'Imagine watching a patient suffocating': ICU nurse's powerful message
A mayor read a nurse's Facebook post at a city council meeting.
A nurse's words on the immense personal toll of treating COVID-19 patients has gone viral, including grabbing the attention of her local mayor.
At this week's city council committee meeting in Aurora, Illinois, Mayor Richard Irvin read the powerful message posted to Facebook Saturday by intensive care unit nurse Carol Williams.
"Look in her eyes, look at her face. The pain, the frustration," Irvin said at the meeting. "I want to read her words to you, to everybody listening, so I don't have to say it anymore."
Williams, a mother of four and an ICU nurse of 17 years, posted this selfie after spending five hours working to save a COVID-19 patient.
"In this moment, I felt defeated because I already knew what the outcome would be even though it hadn’t happened yet," Williams wrote.
"The inability to save a patient despite doing everything you can is mentally exhausting.
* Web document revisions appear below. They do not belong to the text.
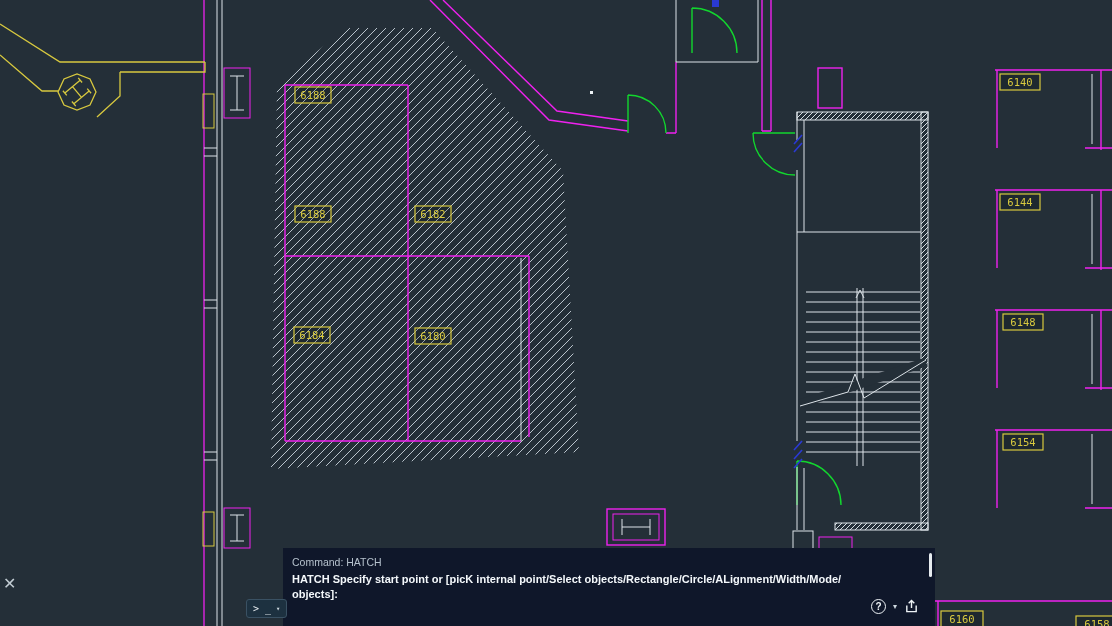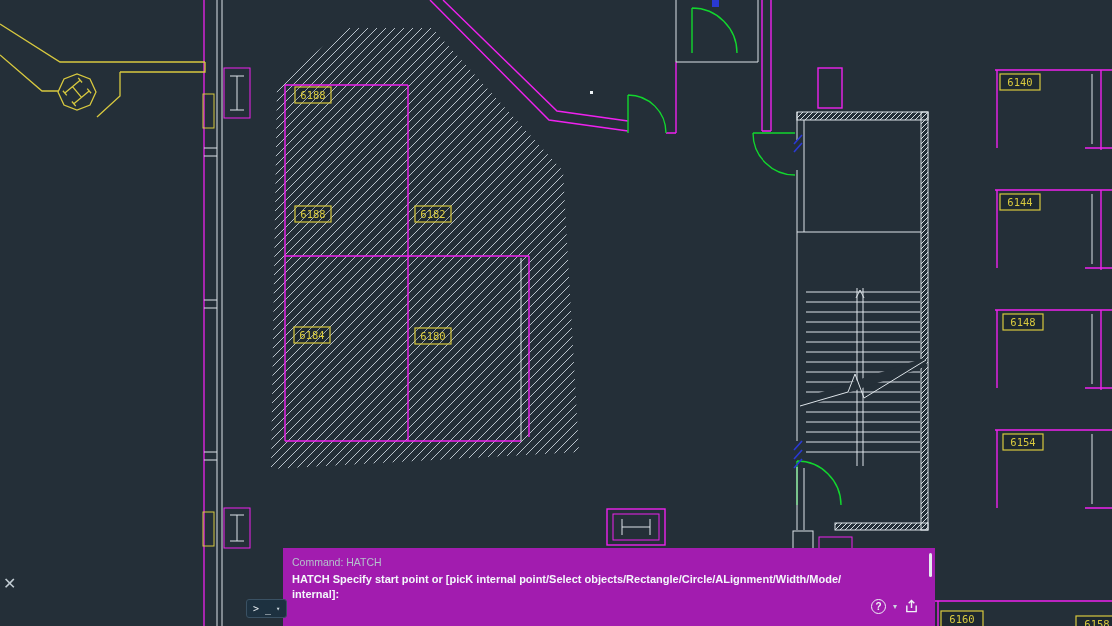--- a/index.html
+++ b/index.html
@@ -12,7 +12,7 @@
   .tag text { fill:#d8c93f; font-family:"DejaVu Sans Mono", monospace; font-size:10.5px; }
 
   .cmd-panel { position:absolute; left:283px; top:548px; width:652px; height:78px;
-               background:#a21caf; padding:7px 14px 0 9px; }
+               background:#0f172a; padding:7px 14px 0 9px; }
   .hist { font-size:10.5px; line-height:15px; color:#b5c1cc; white-space:nowrap; }
   .prompt { margin-top:2px; font-size:11px; font-weight:bold; color:#f4f8fb;
             line-height:15px; white-space:nowrap; }

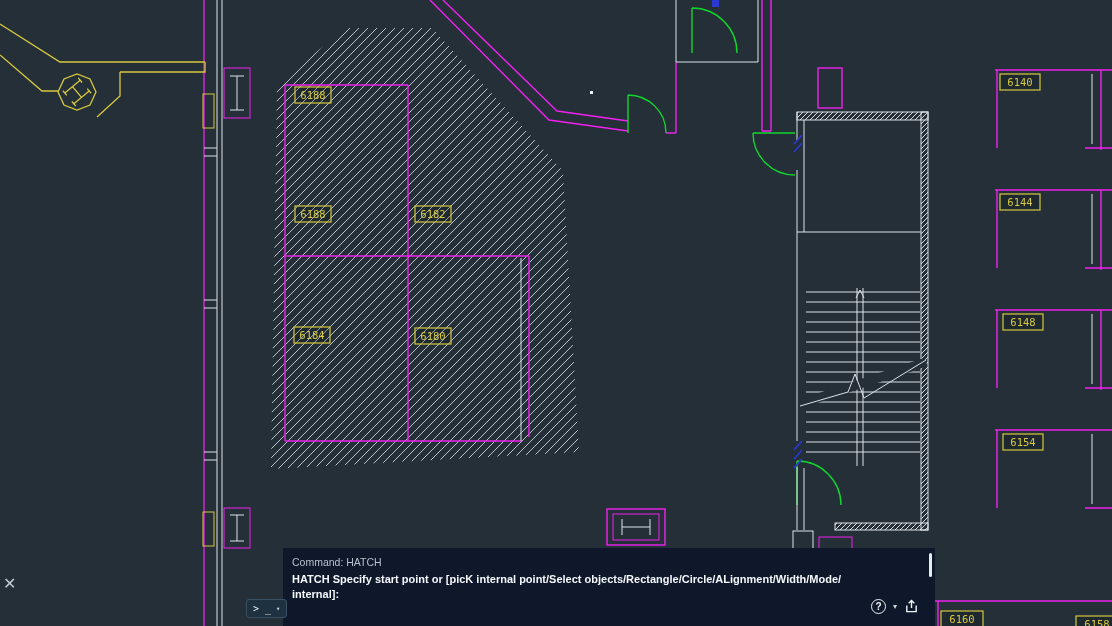--- a/index.html
+++ b/index.html
@@ -183,7 +183,7 @@
     <div class="hist">Command: HATCH</div>
     <div class="prompt">
       <div>HATCH Specify start point or [picK internal point/Select objects/Rectangle/Circle/ALignment/Width/Mode/</div>
-      <div>internal]:</div>
+      <div>objects]:</div>
     </div>
     <div class="scrollbar"></div>
     <div class="panel-icons">

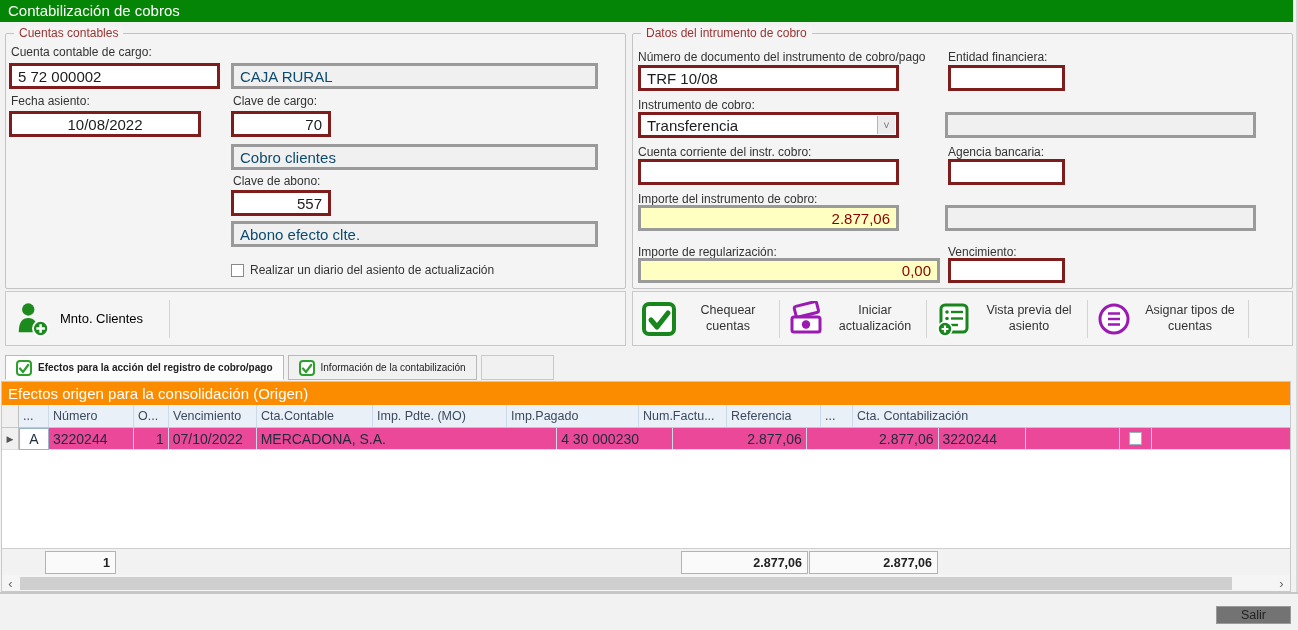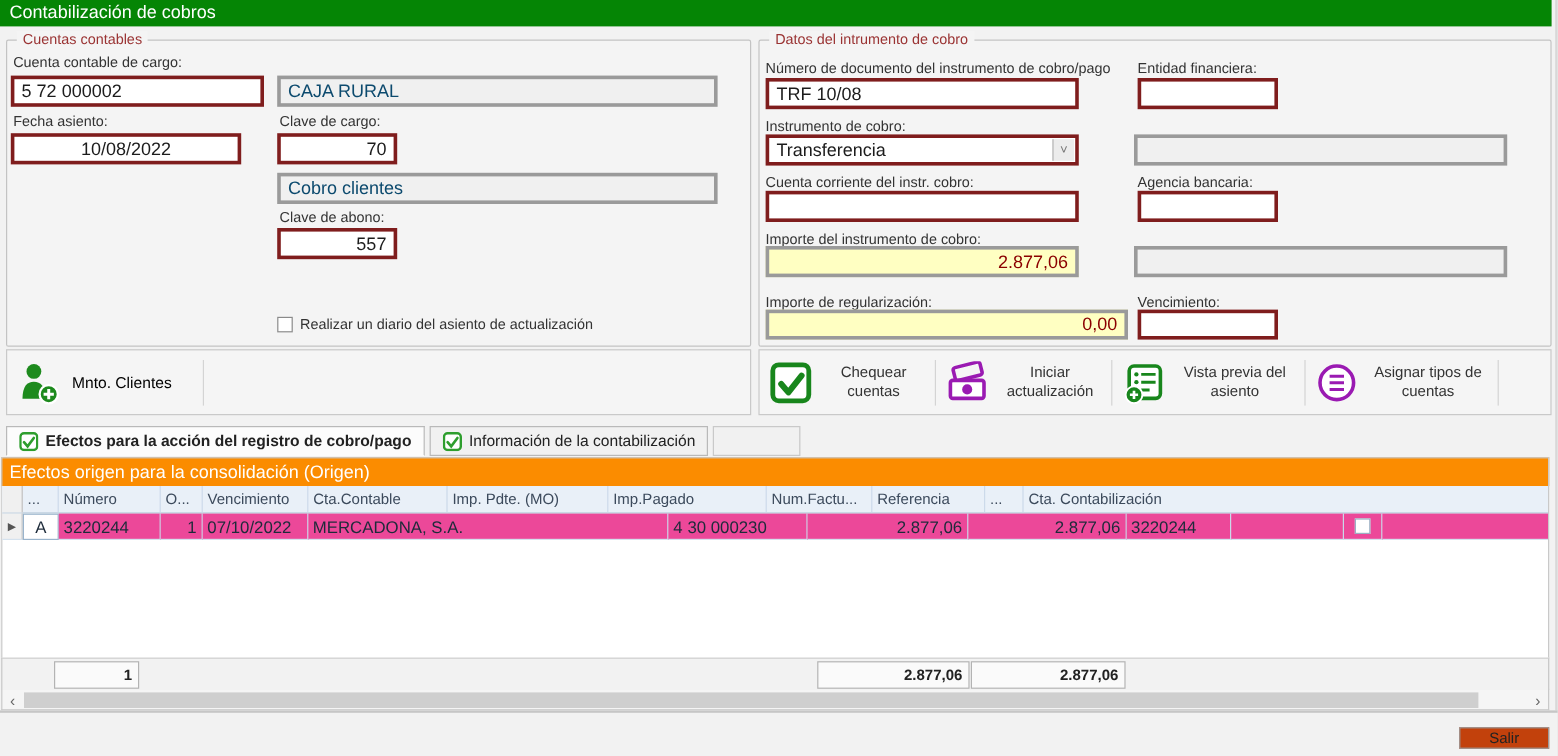--- a/index.html
+++ b/index.html
@@ -100,6 +100,7 @@
 
     <span class="lbl" style="left:227px; top:140px;">Clave de abono:</span>
     <div class="field right" style="left:225px; top:156px; width:100px; height:26px;">557</div>
+    <div class="field readonly" style="left:225px; top:187px; width:367px; height:26px;">Abono efecto clte.</div>
 
     <div class="checkline" style="left:225px; top:229px;">
       <span class="cb"></span>

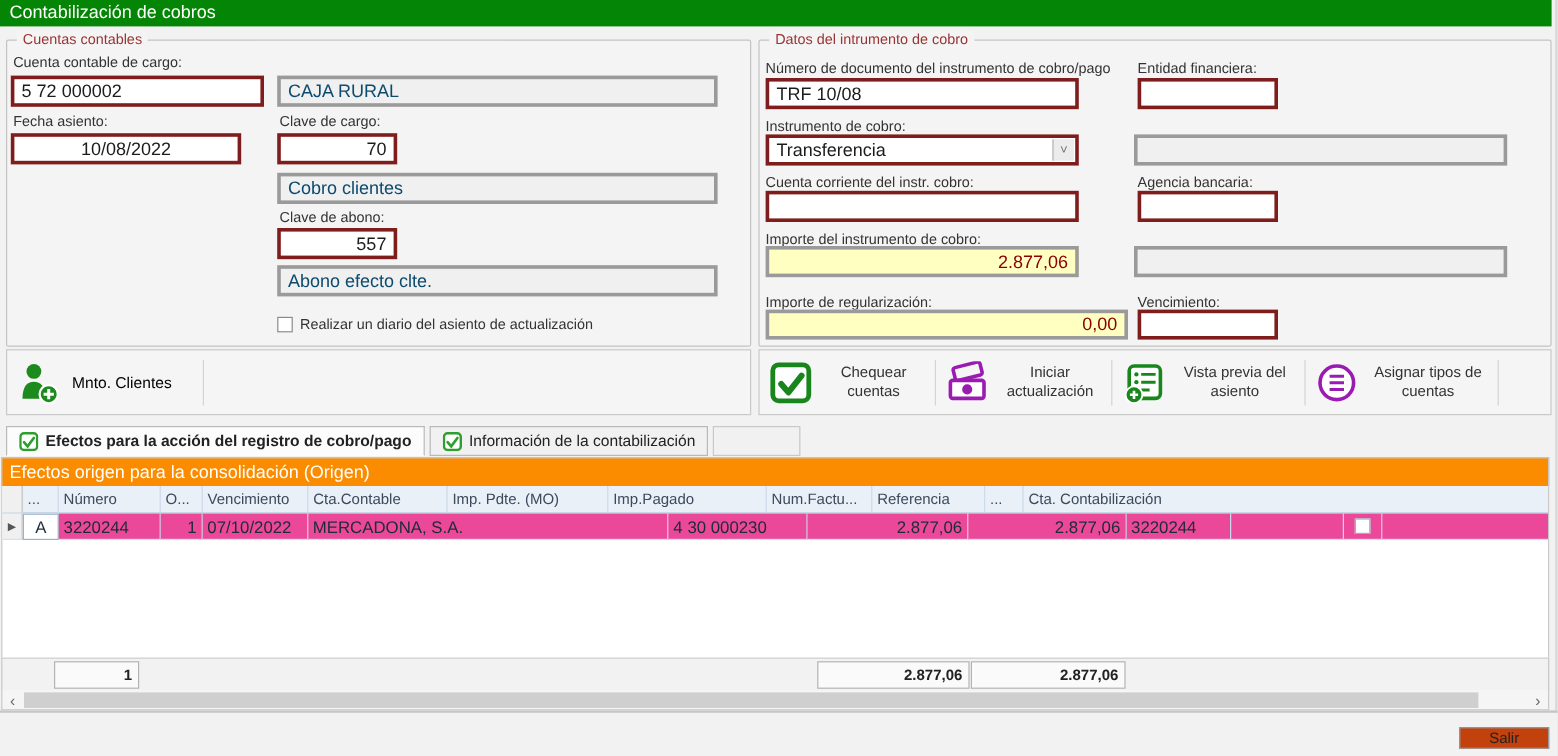--- a/index.html
+++ b/index.html
@@ -38,7 +38,7 @@
 
   
   .tabs { position:absolute; left:5px; top:355px; height:25px; display:flex; }
-  .tab { display:flex; align-items:center; gap:6px; padding:0 10px; border:1px solid #b9b9b9; background:#f1f1f1; font-size:13px; height:25px; }
+  .tab { display:flex; align-items:center; gap:6px; padding:0 10px; border:1px solid #b9b9b9; background:#f1f1f1; font-size:10px; height:25px; }
   .tab.selected { background:#fcfcfc; font-weight:bold; border-bottom-color:#fcfcfc; }
   .tab + .tab { margin-left:4px; }
   .tab-stub { width:73px; border:1px solid #c9c9c9; background:#f1f1f1; height:25px; margin-left:0; }

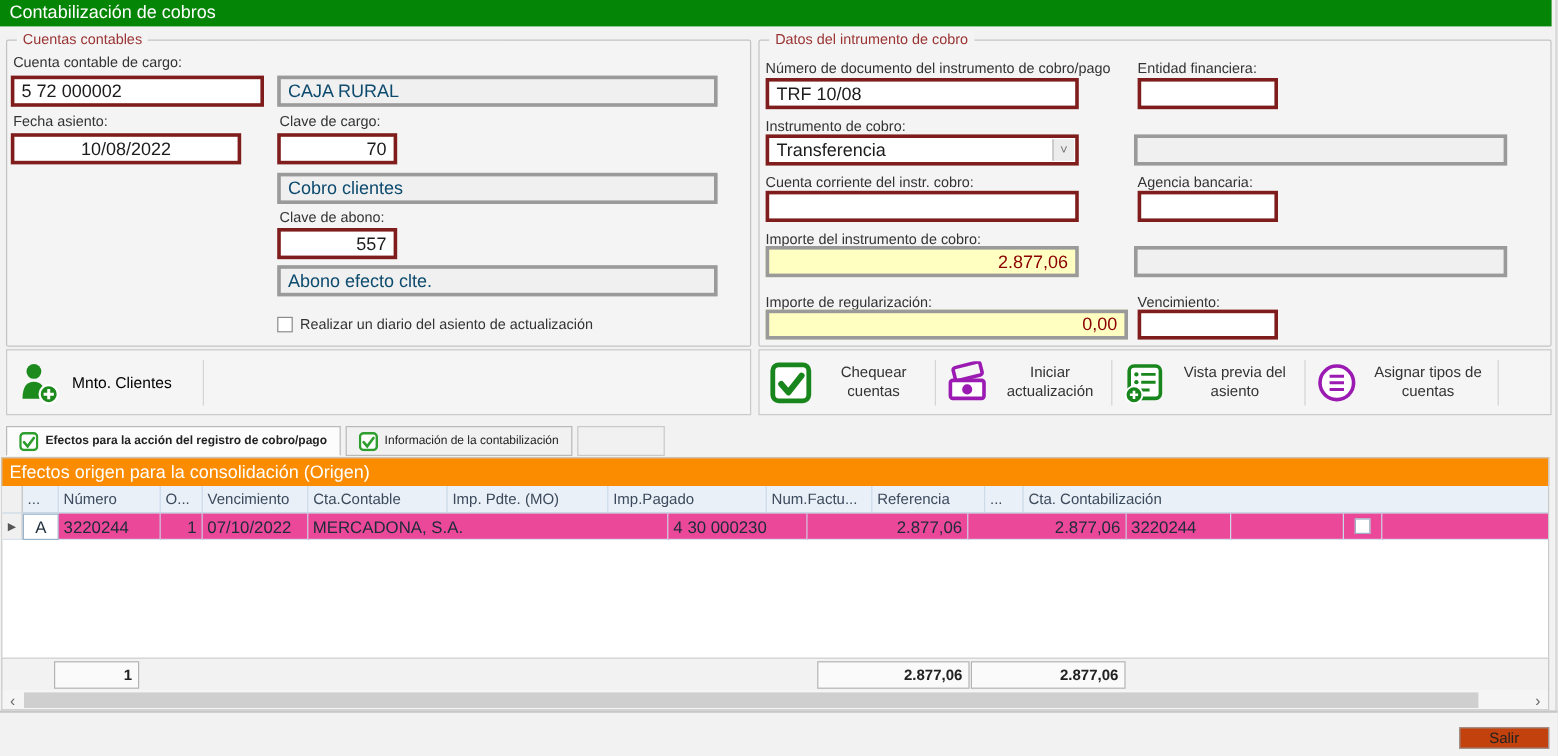--- a/index.html
+++ b/index.html
@@ -68,7 +68,7 @@
 
   
   .bottombar { position:absolute; left:0; top:592px; width:1298px; height:38px; background:#f2f2f2; border-top:2px solid #c6c6c6; }
-  .btn-salir { position:absolute; left:1216px; top:12px; width:75px; height:18px; background:#c2410c; border:1px solid #9a9a9a; font-size:12.5px; color:#222; display:flex; align-items:center; justify-content:center;text-align:center; }
+  .btn-salir { position:absolute; left:1216px; top:12px; width:75px; height:18px; background:#737373; border:1px solid #9a9a9a; font-size:12.5px; color:#222; display:flex; align-items:center; justify-content:center;text-align:center; }
 
   .icon36 { width:36px; height:36px; flex:0 0 auto; }
   .icon40 { width:38px; height:38px; flex:0 0 auto; }

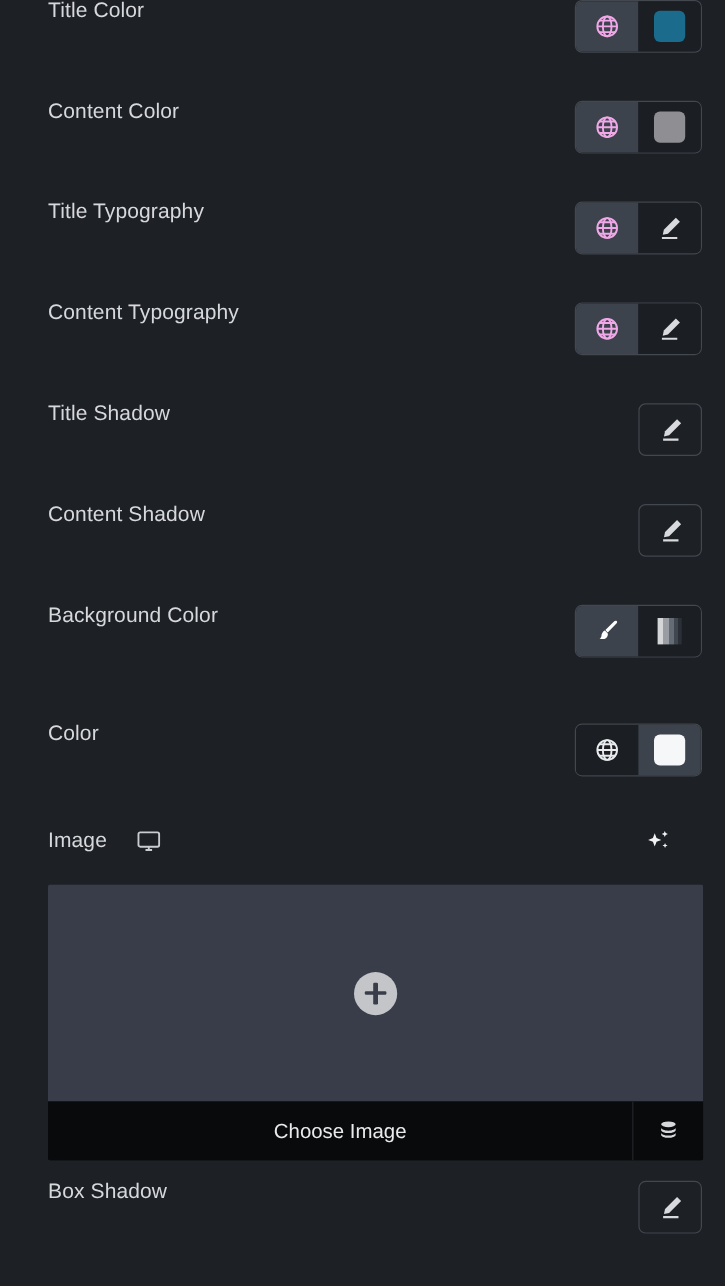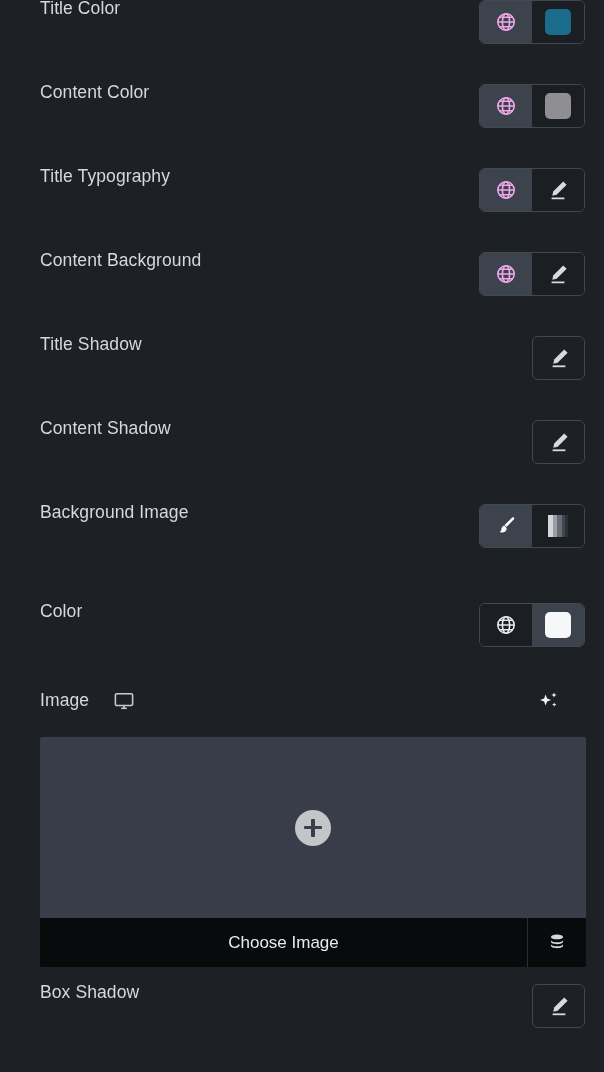--- a/index.html
+++ b/index.html
@@ -242,7 +242,7 @@
   </div>
 
   <div class="row" style="top:252px">
-    <span class="row-label">Content Background</span>
+    <span class="row-label">Content Typography</span>
     <span class="row-spacer"></span>
     <div class="seg">
       <div class="seg-half active">

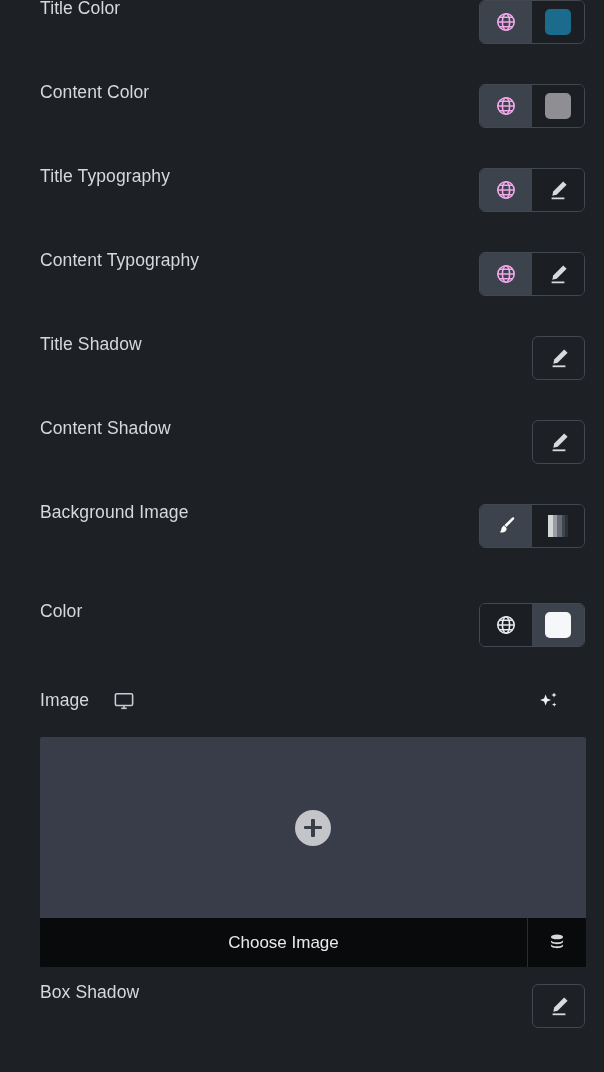--- a/index.html
+++ b/index.html
@@ -286,7 +286,7 @@
   </div>
 
   <div class="row" style="top:504px">
-    <span class="row-label">Background Image</span>
+    <span class="row-label">Background Color</span>
     <span class="row-spacer"></span>
     <div class="seg">
       <div class="seg-half active">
Now imagine doing that on repeat for eight months and counting," she said. "Imagine watching a patient suffocating through a door while scrambling to get your PPE on because they inadvertently removed the mask they desperately need to breathe but you still need to protect yourself first."
"Imagine being the nurse and doctor telling a patient we need to put them on the ventilator because we have exhausted all other measures," Williams wrote. "Imagine being the nurse or doctor holding that same patient’s hand and stroking their head weeks later while their ventilator is removed because they haven’t improved and their family then says goodbyes and I love yous over FaceTime while they take their last breath."
Williams then urged readers to put themselves in the COVID-19 patient's shoes.
"The breathlessness, pain, fear, loneliness, isolation, anxiety, hopelessness and sadness. The need to use all your energy just to breathe," she said. "The true realization you may not get better and facing your own mortality."
Williams pleaded, "Stop kidding yourself that this isn’t going to affect you or someone you love or know, it will. Stop thinking that only unhealthy people with preexisting medical conditions or elderly people are the ones dying, they aren’t the only ones."
"Please do not discount all the lives lost or affected by this pandemic any longer," Williams concluded, asking for Americans to work together and come together as a country.
Mayor Irvin said at the meeting, "Remember her words. Remember the anguish on her face."
Many council members appeared overcome with emotion after hearing Williams' words, with one member saying, "So moved."
Williams told ABC News Friday that she wanted to convey the "true reality" of being a COVID-19 patient as well as the experiences of being a health care worker.
Nurses and doctors must have thick skin, Williams said, but the pandemic "has effected me in a way I never even imagined."
"Just the absolute heartbreak for my patients. Things that we've seen ... it definitely has effected me at home," Williams said.
As for her viral Facebook post, Williams said, "I had no idea that I would reach so many."
"I was moved myself just hearing them out loud," she said of the mayor reading her words. "Knowing everything my co-workers and myself have been experiencing ... just hearing somebody really empathize with that ... I'm just so grateful."
Aurora, Illinois, has over 10,000 COVID-19 cases and at least 155 deaths. The U.S. now has over 11.7 million cases and at least 253,309 deaths.